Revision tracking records
- Opening Delimiter -

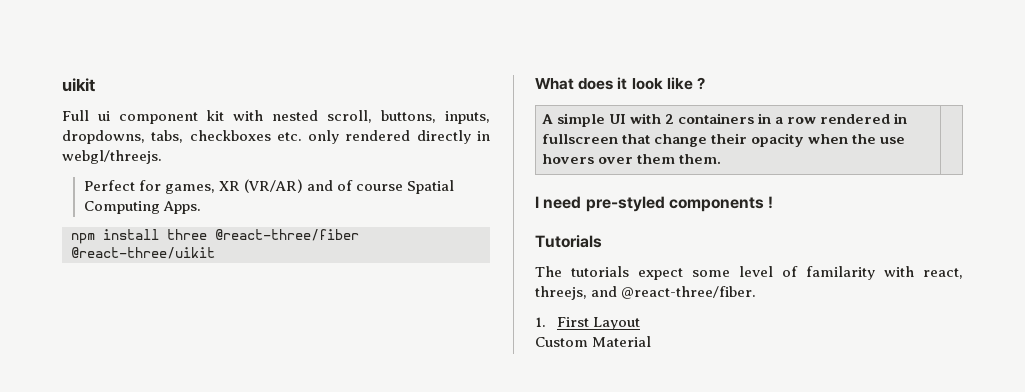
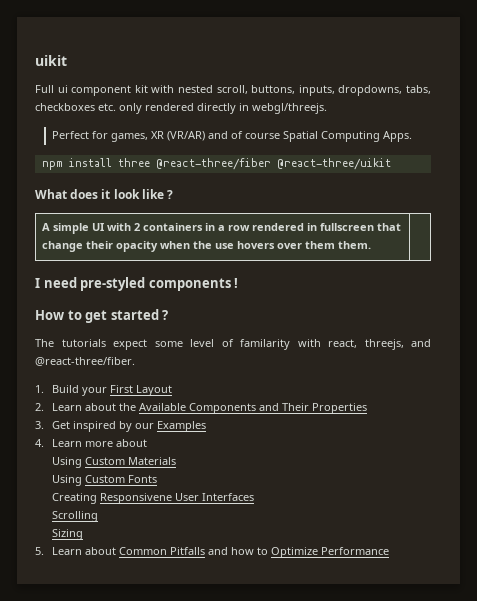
- Tutorials
+ How to get started ?
- 1. First Layout
+ 1. Build your First Layout
- Custom Material
+ 2. Learn about the Available Components and Their Properties
+ 3. Get inspired by our Examples
+ 4. Learn more about
+ Using Custom Materials
+ Using Custom Fonts
+ Creating Responsivene User Interfaces
+ Scrolling
+ Sizing
+ 5. Learn about Common Pitfalls and how to Optimize Performance

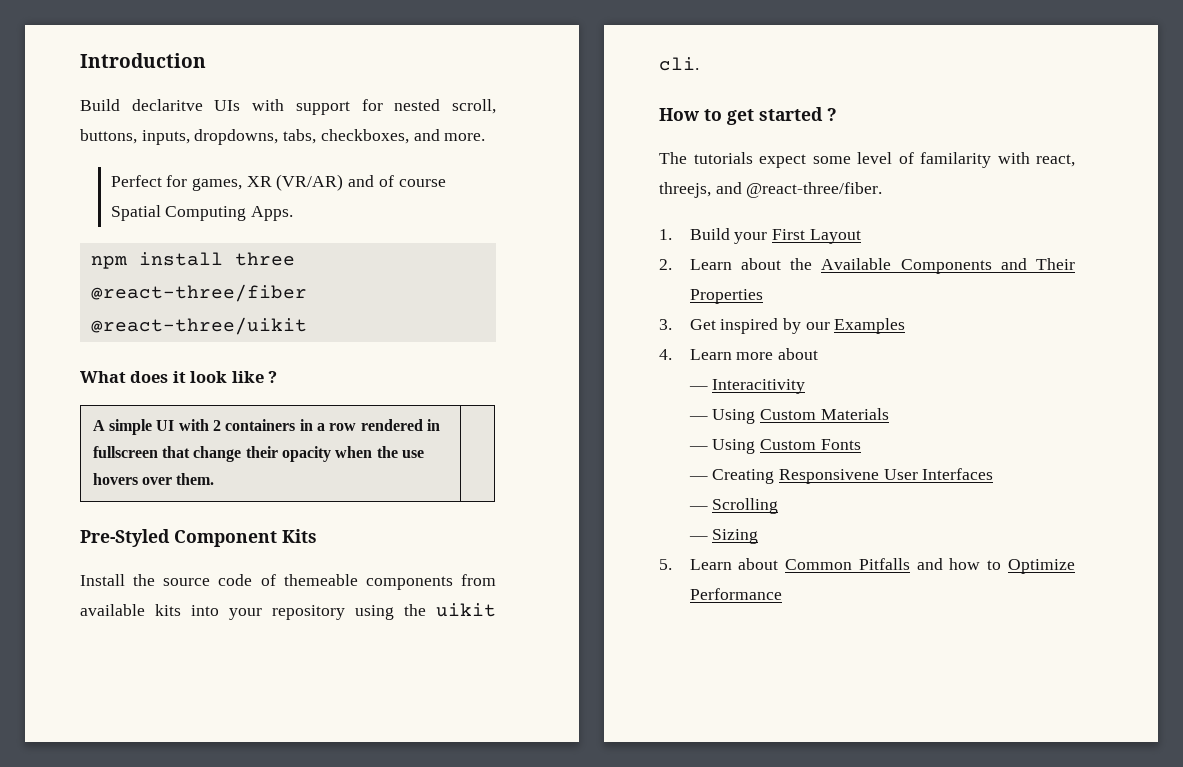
- uikit
- Full ui component kit with nested scroll, buttons, inputs, dropdowns, tabs, checkboxes etc. only rendered directly in webgl/threejs.
+ Introduction
+ Build declaritve UIs with support for nested scroll, buttons, inputs, dropdowns, tabs, checkboxes, and more.
- A simple UI with 2 containers in a row rendered in fullscreen that change their opacity when the use hovers over them them. |
+ A simple UI with 2 containers in a row rendered in fullscreen that change their opacity when the use hovers over them. |
- I need pre-styled components !
+ Pre-Styled Component Kits
+ Install the source code of themeable components from available kits into your repository using the uikit cli.
- Using Custom Materials
+ — Interacitivity
+ — Using Custom Materials
- Using Custom Fonts
+ — Using Custom Fonts
- Creating Responsivene User Interfaces
+ — Creating Responsivene User Interfaces
- Scrolling
+ — Scrolling
- Sizing
+ — Sizing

- Closing Delimiter -

WORK REQUEST: Filter the entries down to the lines holding the string "more". Copy each of those lines.

OUTPUT FOR THIS TASK:
+ 4. Learn more about
+ Build declaritve UIs with support for nested scroll, buttons, inputs, dropdowns, tabs, checkboxes, and more.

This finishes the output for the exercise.